I do think there’s a valid argument that says you should not vote for people with poor character when the consequences aren’t great. Tha why supporting Clinton was dumb (since Gore’s politics were the same) ad dumping Conyers is smart (since he’s going to be replaced with a younger, abler, scandal-free clone of himself).
The problem with using that argument against voting for Trump was that it may have been valid, but it wasn’t sound.The consequences were huge. What about Moore? I’m honestly not sure. I could argue either way. I wish people were discussing this question – what the likelihood of a significant vs insignificant effect of losing a Senate seat will be – but that isn’t what people are focusing on. It’s unfortunate.
Here’s my bottom line:
If losing the seat means that there’s a significant chance of losing the senatein ’18,
then the stakes are profound and you shouldn’t chance it, but instead ‘elect & reject.’
Contrarian, as someone who is religious, I am with you on about every point. Very well said. Thank you.
Thanks. If someone could convince me that we’ll keep the majority next year even if we lose Sessions’ seat, then I’d agree with Graham and Shapiro and the rest of the people saying that everyone is better off if Moore loses.
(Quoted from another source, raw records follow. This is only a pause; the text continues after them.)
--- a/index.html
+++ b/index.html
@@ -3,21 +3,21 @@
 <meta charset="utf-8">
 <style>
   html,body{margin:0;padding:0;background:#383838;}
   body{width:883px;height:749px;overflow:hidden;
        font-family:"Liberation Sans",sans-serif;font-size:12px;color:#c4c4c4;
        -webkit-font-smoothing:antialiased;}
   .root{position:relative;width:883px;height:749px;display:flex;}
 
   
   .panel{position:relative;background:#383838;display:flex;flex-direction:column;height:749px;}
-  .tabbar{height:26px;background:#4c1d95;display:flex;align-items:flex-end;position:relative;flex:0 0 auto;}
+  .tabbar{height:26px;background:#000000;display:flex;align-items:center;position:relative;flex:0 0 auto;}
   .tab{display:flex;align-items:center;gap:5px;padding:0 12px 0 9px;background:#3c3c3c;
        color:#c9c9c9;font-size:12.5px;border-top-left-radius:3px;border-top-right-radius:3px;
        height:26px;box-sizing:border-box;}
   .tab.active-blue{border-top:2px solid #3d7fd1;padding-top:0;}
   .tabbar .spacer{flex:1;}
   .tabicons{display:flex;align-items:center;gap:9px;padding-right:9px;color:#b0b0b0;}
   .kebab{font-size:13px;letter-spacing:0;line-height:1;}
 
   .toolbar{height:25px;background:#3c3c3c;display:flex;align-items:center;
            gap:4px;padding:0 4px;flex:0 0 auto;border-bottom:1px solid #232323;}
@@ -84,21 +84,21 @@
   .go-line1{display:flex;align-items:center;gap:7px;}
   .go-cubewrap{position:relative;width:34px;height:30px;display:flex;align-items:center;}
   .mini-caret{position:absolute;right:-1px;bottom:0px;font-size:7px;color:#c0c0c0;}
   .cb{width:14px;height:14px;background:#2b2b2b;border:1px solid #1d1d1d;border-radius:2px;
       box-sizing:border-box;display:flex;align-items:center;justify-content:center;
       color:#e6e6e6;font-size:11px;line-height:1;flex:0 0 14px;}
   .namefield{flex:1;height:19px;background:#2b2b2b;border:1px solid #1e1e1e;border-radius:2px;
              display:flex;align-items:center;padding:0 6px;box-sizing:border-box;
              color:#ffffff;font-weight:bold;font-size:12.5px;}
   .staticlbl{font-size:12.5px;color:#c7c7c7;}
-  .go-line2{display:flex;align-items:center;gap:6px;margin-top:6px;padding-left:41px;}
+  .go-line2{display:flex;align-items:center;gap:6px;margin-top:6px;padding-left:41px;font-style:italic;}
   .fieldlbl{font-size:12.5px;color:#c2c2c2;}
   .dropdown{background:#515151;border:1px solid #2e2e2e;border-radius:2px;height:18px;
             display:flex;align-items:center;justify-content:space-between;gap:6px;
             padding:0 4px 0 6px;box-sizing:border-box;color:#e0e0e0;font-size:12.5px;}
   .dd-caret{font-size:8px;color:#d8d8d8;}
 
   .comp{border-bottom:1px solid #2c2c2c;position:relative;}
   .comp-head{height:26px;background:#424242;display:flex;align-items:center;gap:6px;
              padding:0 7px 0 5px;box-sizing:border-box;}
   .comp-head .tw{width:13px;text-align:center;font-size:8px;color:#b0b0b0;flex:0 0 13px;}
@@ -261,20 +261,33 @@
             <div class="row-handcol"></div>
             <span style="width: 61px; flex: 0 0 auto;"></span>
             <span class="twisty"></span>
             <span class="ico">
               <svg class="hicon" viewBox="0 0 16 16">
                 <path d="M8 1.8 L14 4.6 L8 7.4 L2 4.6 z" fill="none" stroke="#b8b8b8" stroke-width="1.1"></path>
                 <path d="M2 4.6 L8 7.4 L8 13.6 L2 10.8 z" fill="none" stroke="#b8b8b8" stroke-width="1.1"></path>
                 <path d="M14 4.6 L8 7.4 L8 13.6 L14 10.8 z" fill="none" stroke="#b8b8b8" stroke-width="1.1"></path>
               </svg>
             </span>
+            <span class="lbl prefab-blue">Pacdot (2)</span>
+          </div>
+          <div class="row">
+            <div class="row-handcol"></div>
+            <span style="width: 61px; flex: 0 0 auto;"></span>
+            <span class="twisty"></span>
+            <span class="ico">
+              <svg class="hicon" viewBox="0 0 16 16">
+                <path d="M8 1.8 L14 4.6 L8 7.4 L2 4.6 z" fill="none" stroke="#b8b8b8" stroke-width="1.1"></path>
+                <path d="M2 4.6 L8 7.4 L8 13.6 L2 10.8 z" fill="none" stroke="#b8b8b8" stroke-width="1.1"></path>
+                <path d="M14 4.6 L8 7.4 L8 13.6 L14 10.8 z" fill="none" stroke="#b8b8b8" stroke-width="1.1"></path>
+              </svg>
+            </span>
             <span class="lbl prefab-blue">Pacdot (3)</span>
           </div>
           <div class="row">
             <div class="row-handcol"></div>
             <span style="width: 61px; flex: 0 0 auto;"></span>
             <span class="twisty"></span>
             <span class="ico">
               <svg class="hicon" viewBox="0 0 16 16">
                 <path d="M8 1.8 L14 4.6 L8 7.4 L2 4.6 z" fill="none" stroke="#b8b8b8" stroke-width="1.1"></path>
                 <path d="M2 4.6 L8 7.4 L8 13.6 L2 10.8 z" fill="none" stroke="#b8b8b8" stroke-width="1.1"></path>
I haven’t seen a strong argument for that. In fact, I’ve been seeing Democrats saying that this puts the Senate in play again.
If Kennedy decides to retire in July 2019 and we’ve lost the Senate, in part because we gave up the Alabama seat, then we’ll have done the wrong thing by not electing Moore. Obviously, I’m not predicting that, but if someone wants to convince me that it’s immoral for someone to vote for Moore, then they need to convince me that being concerned about a scenario like that is unreasonable.
Maybe someone could convince me, but I’m not seeing arguments addressing such concerns. I’ve seen arguments about character, tribalism, moral responsibility, and the decline in the quality of candidates and political discourse. Those arguments aren’t going to move me. I have well-formed views about all those topics and this Senate race hasn’t changed my thinking about any of them.
Frankly, I find it a bit presumptuous when someone argues that you should change your mind about something because there’s something not properly thought through that is a matter of values. If people wanted to discuss what is likely or just possible in the Senate in the next few years – and how to assign probabilities to different outcomes, I’d be eager to hear arguments like that.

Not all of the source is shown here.